Your assignment: Which of the lines in the data below contain the string "align"? Copy each of them.
════════
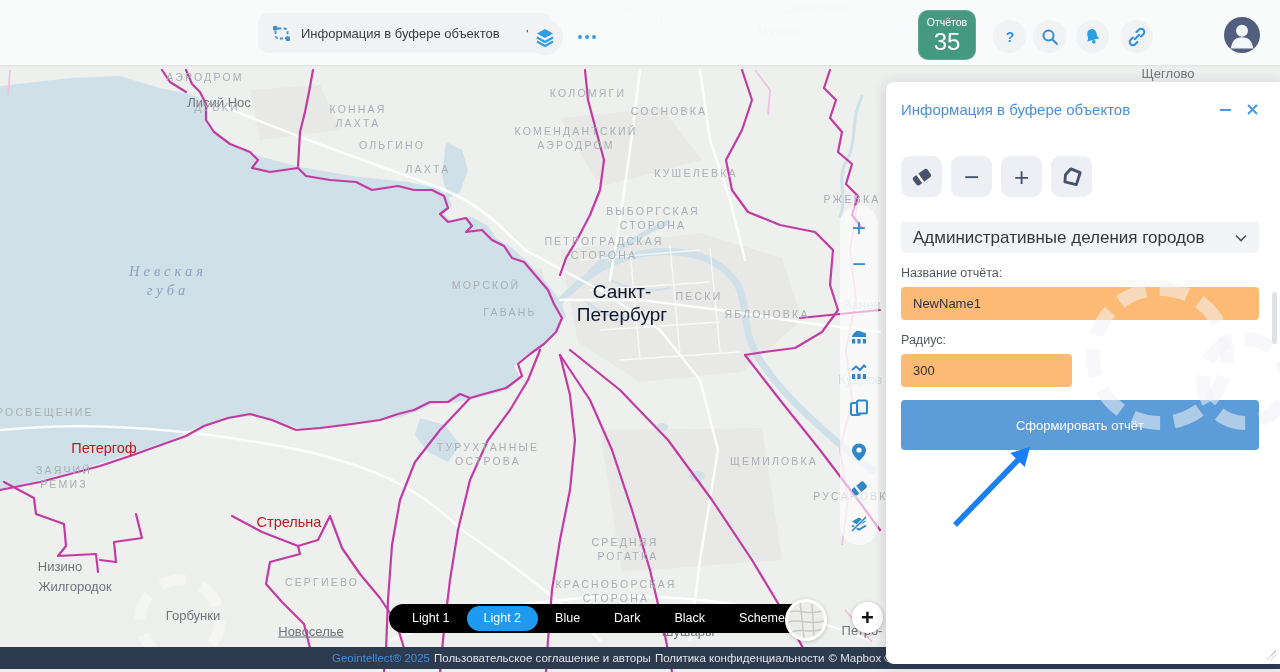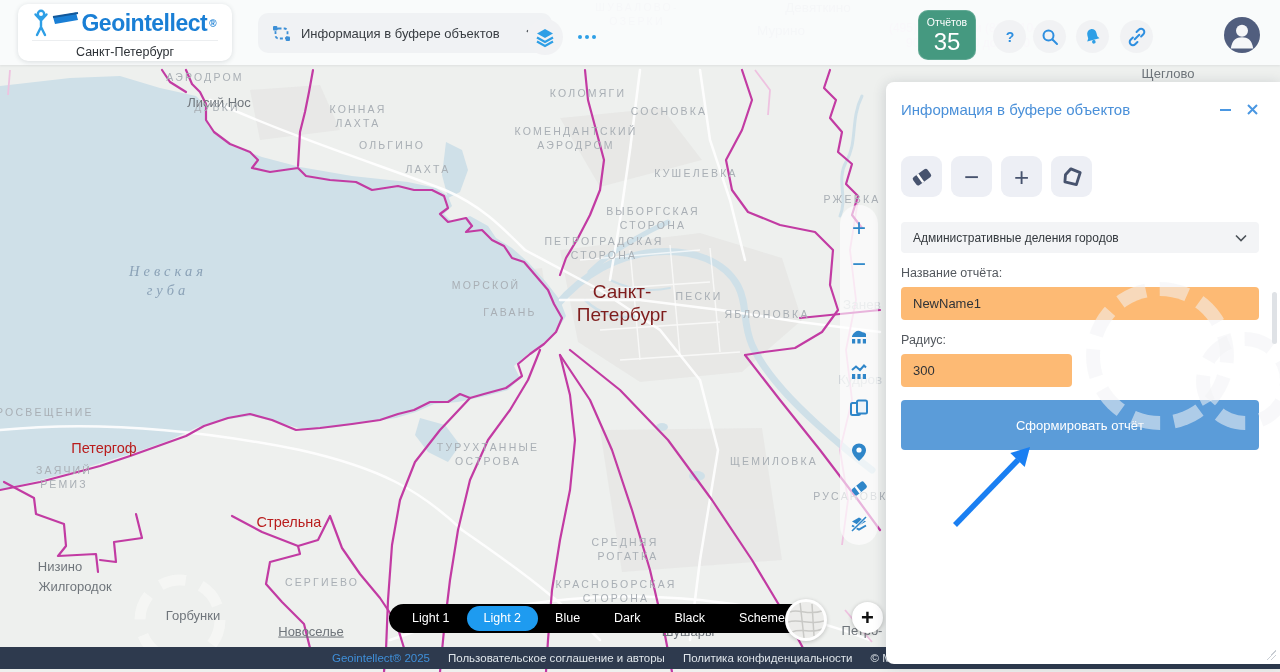--- a/index.html
+++ b/index.html
@@ -336,22 +336,6 @@
 <button id="zoom-plus-fab">+</button>
 
 <div id="header">
-  <div id="logo-card">
-    <div class="logo-row">
-      <svg width="46" height="28" viewBox="0 0 46 28">
-        <g stroke="#2e9fe6" stroke-width="2.4" fill="none" stroke-linecap="round">
-          <circle cx="8" cy="5" r="3.2" fill="#fff"></circle>
-          <path d="M8,9 L8,18 M8,11.5 L2.5,5.5 M8,11.5 L13.5,5.5 M8,18 L4,26 M8,18 L12,26"></path>
-        </g>
-        <path d="M20,8 L43,3.5 L45,11 L22,15 Z" fill="#1a7fd5"></path>
-        <line x1="20" y1="8" x2="45" y2="4" stroke="#12589a" stroke-width="2"></line>
-      </svg>
-      <span class="logo-text">Geointellect</span>
-      <sup class="logo-reg">®</sup>
-    </div>
-    <div class="logo-divider"></div>
-    <div class="logo-sub">Санкт-Петербург</div>
-  </div>
 
   <div class="hdr-pill">
     <svg width="19" height="19" viewBox="0 0 19 19">

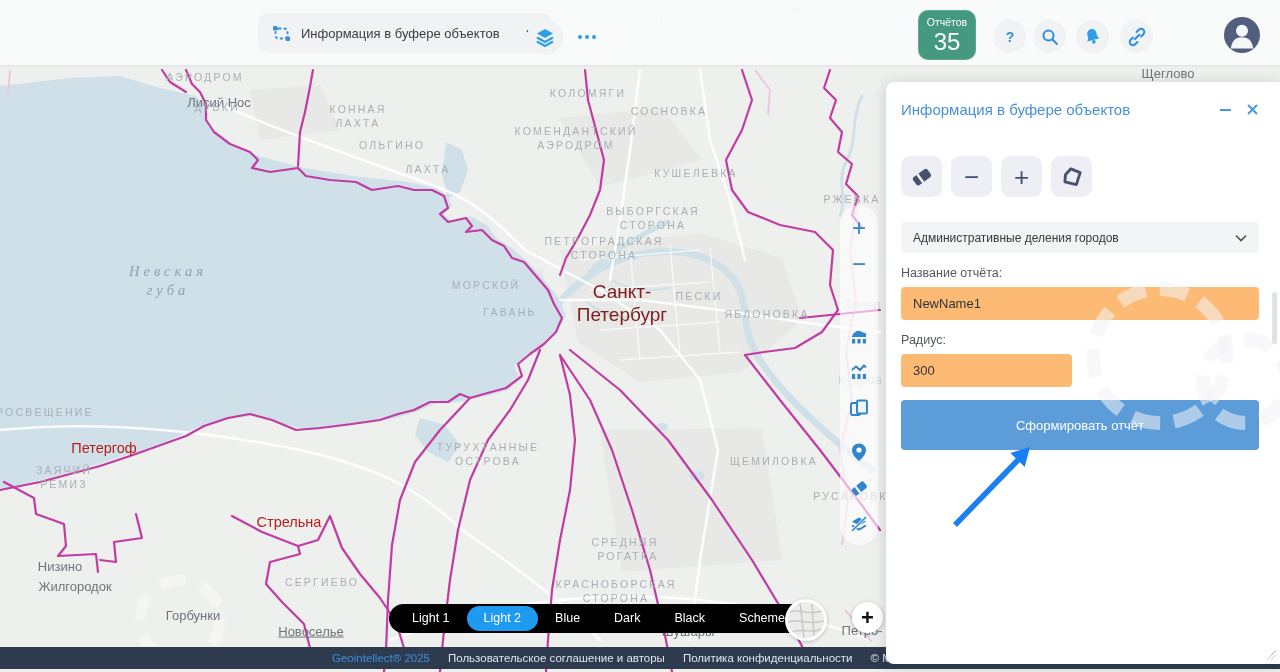--- a/index.html
+++ b/index.html
@@ -58,7 +58,7 @@
   .tool-btn.glyph{font-size:26px;font-weight:500;line-height:1;}
   .select{margin-top:25px;height:31px;background:#f3f4f6;border-radius:4px;display:flex;
           align-items:center;padding:0 12px;cursor:pointer;}
-  .select .val{font-size:12px;color:#33383d;flex:1;}
+  .select .val{font-size:17px;color:#33383d;flex:1;}
   .fld-label{font-size:12.5px;color:#53585e;margin-top:13px;}
   .fld{display:block;width:100%;box-sizing:border-box;height:33px;margin-top:7px;background:#fdba74;
        border:none;border-radius:4px;font-size:13px;color:#2f3338;padding:0 12px;

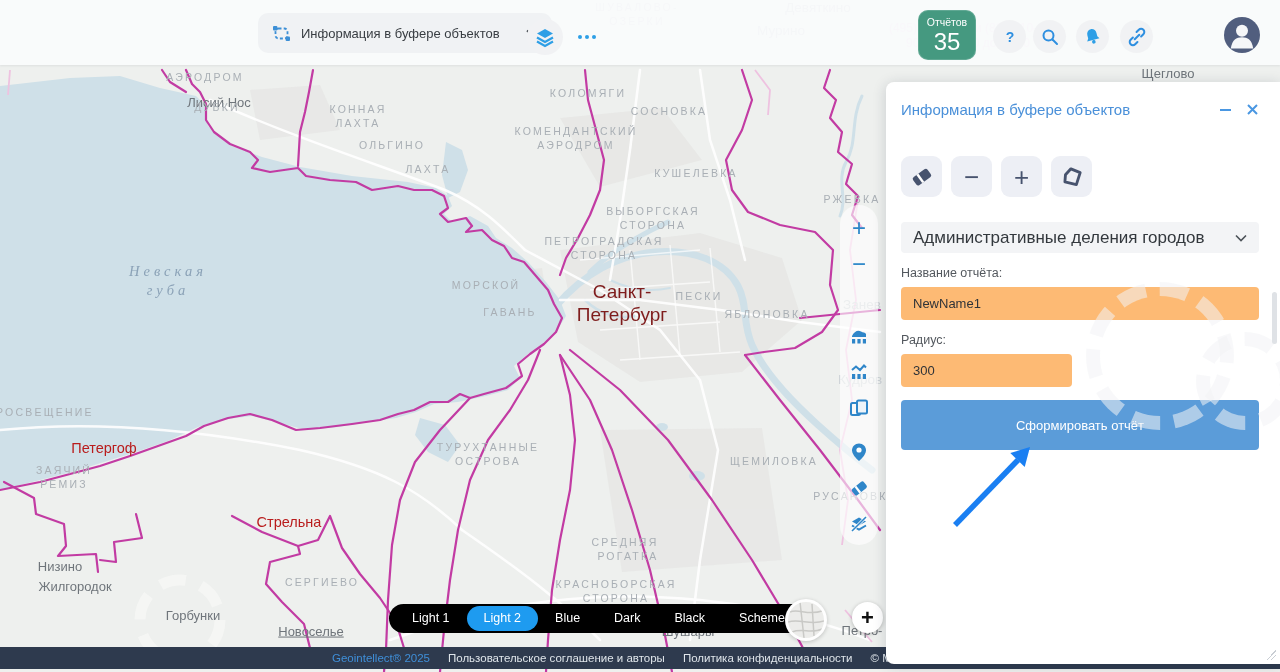--- a/index.html
+++ b/index.html
@@ -14,7 +14,7 @@
   .map-label.district{font-size:10.5px;letter-spacing:2.2px;color:#a9afb5;font-weight:500;}
   .map-label.town{font-size:13px;color:#6f757b;}
   .map-label.town-lg{font-size:14.5px;color:#b91c1c;}
-  .map-label.city{font-size:19px;color:#7f1d1d;line-height:1.2;}
+  .map-label.city{font-size:19px;color:#0f172a;line-height:1.2;}
   .map-label.water{font-style:italic;font-size:14.5px;color:#8ba2b7;letter-spacing:4px;
                    font-family:"Liberation Serif",serif;}
   .map-label.faint-lg{font-size:13.5px;color:#ccd1d5;}

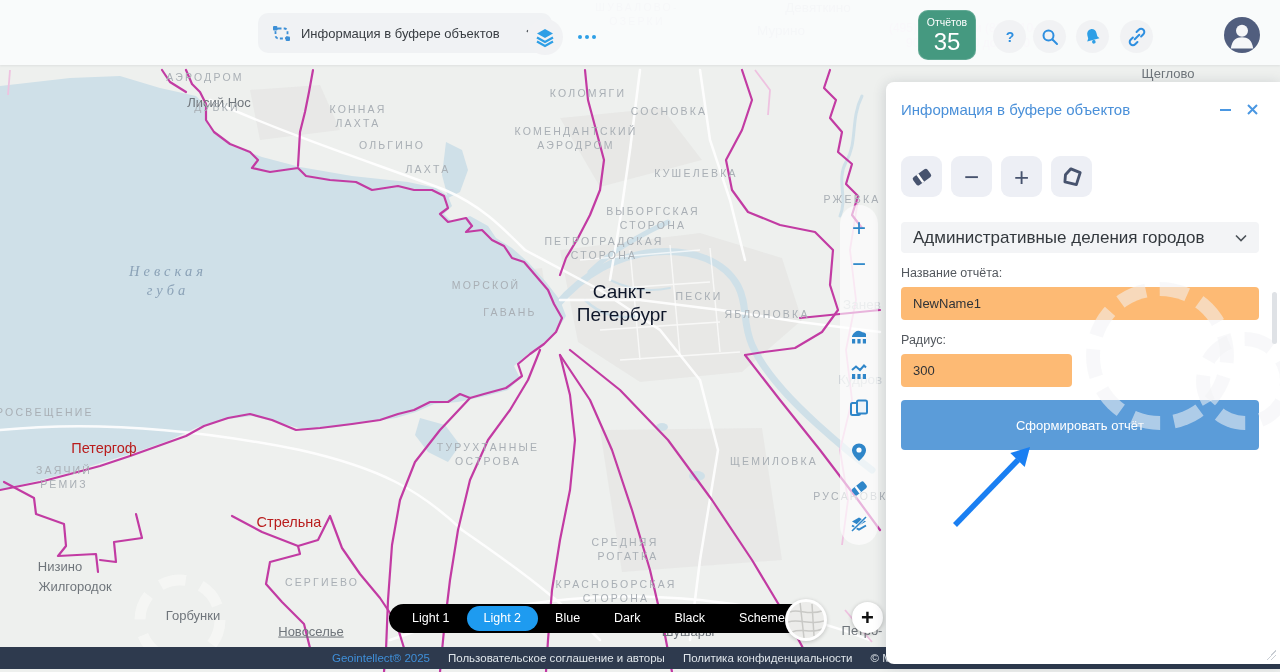--- a/index.html
+++ b/index.html
@@ -97,7 +97,7 @@
   
   #footer{position:absolute;left:0;top:647px;width:1280px;height:22px;background:#2e3a4e;z-index:8;
           display:flex;align-items:center;font-size:11.5px;color:#dfe5ea;padding-left:332px;
-          box-sizing:border-box;gap:18px;white-space:nowrap;}
+          box-sizing:border-box;gap:4px;white-space:nowrap;}
   #footer .brand{color:#3f8fd9;cursor:pointer;}
   #footer .lnk{cursor:pointer;}
   #footer .attr{cursor:pointer;}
════════
Reply to the exercise:
           align-items:center;padding:0 12px;cursor:pointer;}
           display:flex;align-items:center;font-size:11.5px;color:#dfe5ea;padding-left:332px;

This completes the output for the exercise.